A romaria solidária que inundou a zona de cabotagem do Porto de Maputo é uma demonstração inequívoca de que os moçambicanos podem facilmente abraçar o outro, independentemente da origem regional ou étnica, credo ou partido político. Mas, para isso acontecer, é preciso que tudo o que seja figura do Estado ou elemento de partido político esteja a milhas de distância da mobilização dos apoios.
É o que se vê com esta onda de afectos das gentes de Maputo para com as gentes da Beira, do Buzi, de Nhamatanda ou do Matundo, enfim, os moçambicanos violentados no seu quotidiano desprotegido por uma classe política enredada na ganância e que fez do saque do bem público e da pura ladroagem um meio de vida, adiando vários programas de protecção social.

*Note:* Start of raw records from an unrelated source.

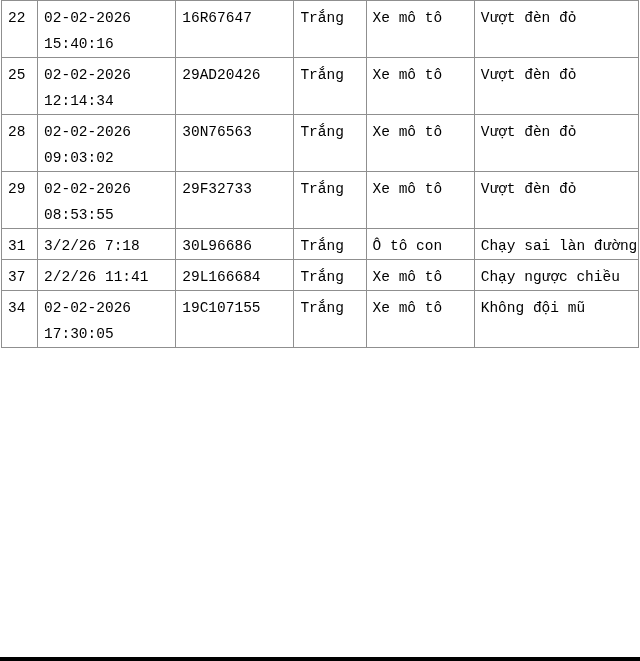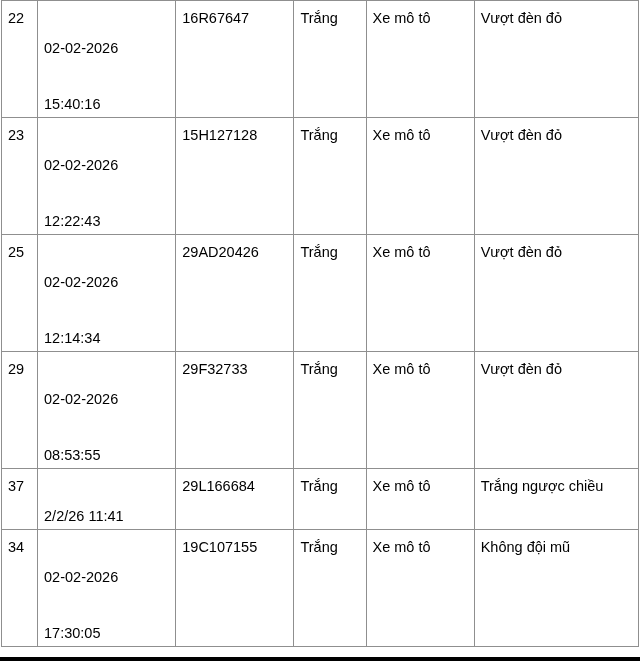--- a/index.html
+++ b/index.html
@@ -13,7 +13,7 @@
     height: 661px;
     overflow: hidden;
     background: #ffffff;
-    font-family: Liberation Sans, sans-serif;
+    font-family: Liberation Mono, monospace;
     color: #000000;
   }
   table.violations {

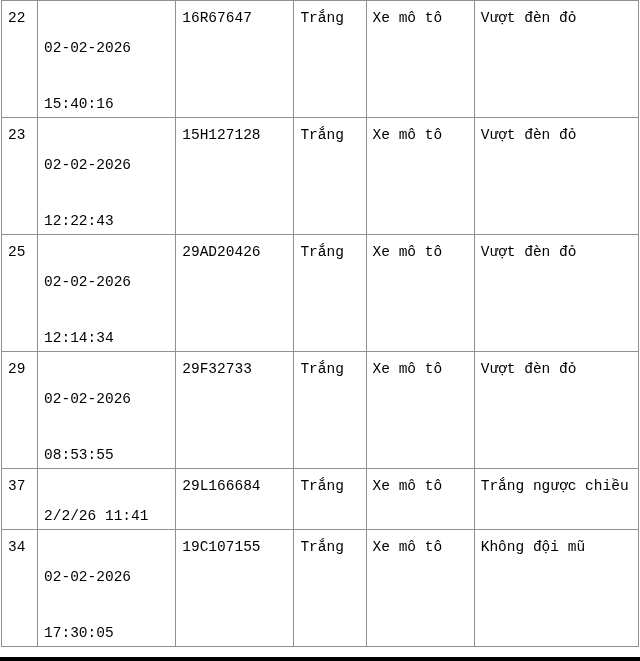--- a/index.html
+++ b/index.html
@@ -39,7 +39,6 @@
   col.c-violation{ width: 164px; }
   td .line {
     display: block;
-    margin-top: 30px;
   }
   td .line:empty {
     display: none;

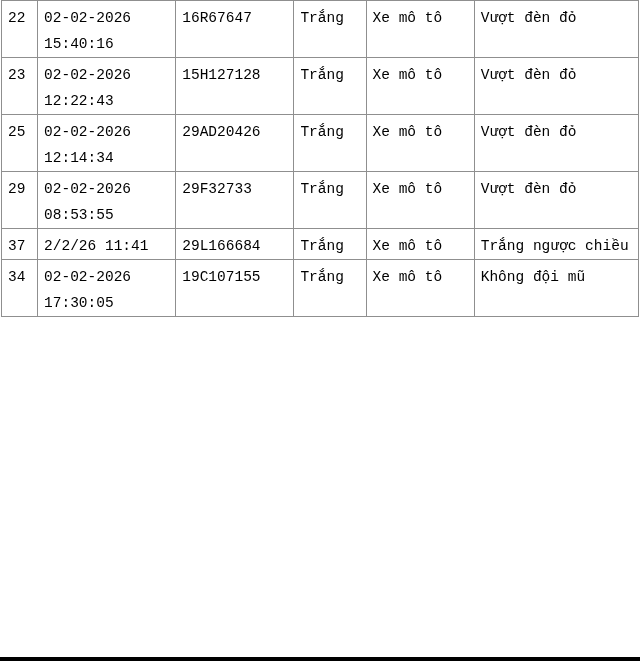--- a/index.html
+++ b/index.html
@@ -78,17 +78,6 @@
     <td>Vượt đèn đỏ</td>
   </tr>
 
-  <tr>
-    <td>23</td>
-    <td>
-      <span class="line">02-02-2026</span>
-      <span class="line">12:22:43</span>
-    </td>
-    <td>15H127128</td>
-    <td>Trắng</td>
-    <td>Xe mô tô</td>
-    <td>Vượt đèn đỏ</td>
-  </tr>
 
 
   <tr>

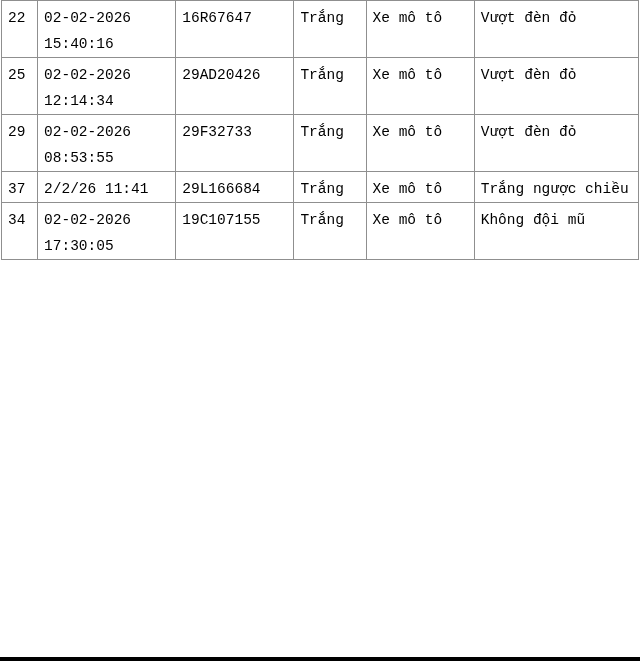--- a/index.html
+++ b/index.html
@@ -94,6 +94,17 @@
 
 
 
+  <tr>
+    <td>28</td>
+    <td>
+      <span class="line">02-02-2026</span>
+      <span class="line">09:03:02</span>
+    </td>
+    <td>30N76563</td>
+    <td>Trắng</td>
+    <td>Xe mô tô</td>
+    <td>Vượt đèn đỏ</td>
+  </tr>
 
   <tr>
     <td>29</td>

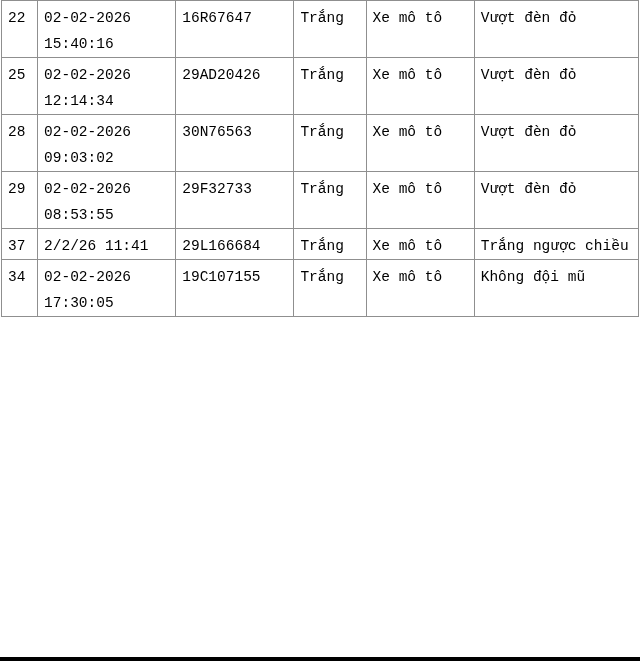--- a/index.html
+++ b/index.html
@@ -119,6 +119,17 @@
   </tr>
 
 
+  <tr>
+    <td>31</td>
+    <td>
+      <span class="line">3/2/26 7:18</span>
+
+    </td>
+    <td>30L96686</td>
+    <td>Trắng</td>
+    <td>Ô tô con</td>
+    <td>Chạy sai làn đường</td>
+  </tr>
 
 
   <tr>

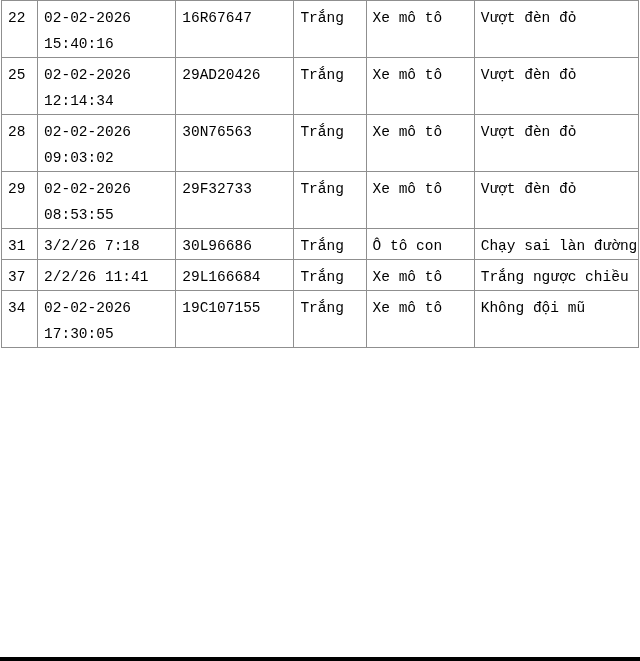--- a/index.html
+++ b/index.html
@@ -141,7 +141,7 @@
     <td>29L166684</td>
     <td>Trắng</td>
     <td>Xe mô tô</td>
-    <td>Trắng ngược chiều</td>
+    <td>Chạy ngược chiều</td>
   </tr>
 
   <tr>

Meia dúzia de moçambicanos puseram mãos à obra num projecto que está a tornar-se na maior onda de solidariedade jamais vista em Moçambique. Uma torrente de afectos embarcando em contentores ofertados por empresas com gestores sensibilizados pela causa. Essas empresas e esses gestores e todo o voluntarismo consequente não representam nenhumas cores políticas ou partidárias. Ali não há Partido nem Estado. É o chamado terceiro sector fazendo renascer redes de solidariedade há muito tempo destruídas pela política.
Ainda bem que é assim. Ainda bem que o INGC é um elemento passivo neste processo particular. Houve tempos em que os moçambicanos eram mais solidários. Mas essas redes foram capturadas. A CVM e o INGC tornaram-se antros da privatização da ajuda. E abriu-se um fosso de desconfiança entre a parte da sociedade que pode doar e as instituições do Estado ligadas à emergência, privando a parte da sociedade carente de ajuda. Nos últimos anos, a coisa se agravou. A política capturou todos os espaços da sociedade, imiscuindo-se até no terceiro sector. Pior, as calamidades naturais foram também instrumentalizadas, tornando-se fontes de enriquecimento ilícito. E, hoje, a percepção de que muita ajuda local e externa não chega a quem realmente precisa é geral.
Por isso, se o mobilizador central desta onda de apoios tivesse sido o Estado é provável que muita gente com capacidade de doar ficaria retraída. Mas como é a própria sociedade civil fora da politiquice barata, então a adesão é enorme. Os moçambicanos de todas as matizes mostrando uma marca do seu ADN: abraçar os outros, não olhando a meios. Afinal, há muitas coisas que poderíamos fazer melhor sem os políticos.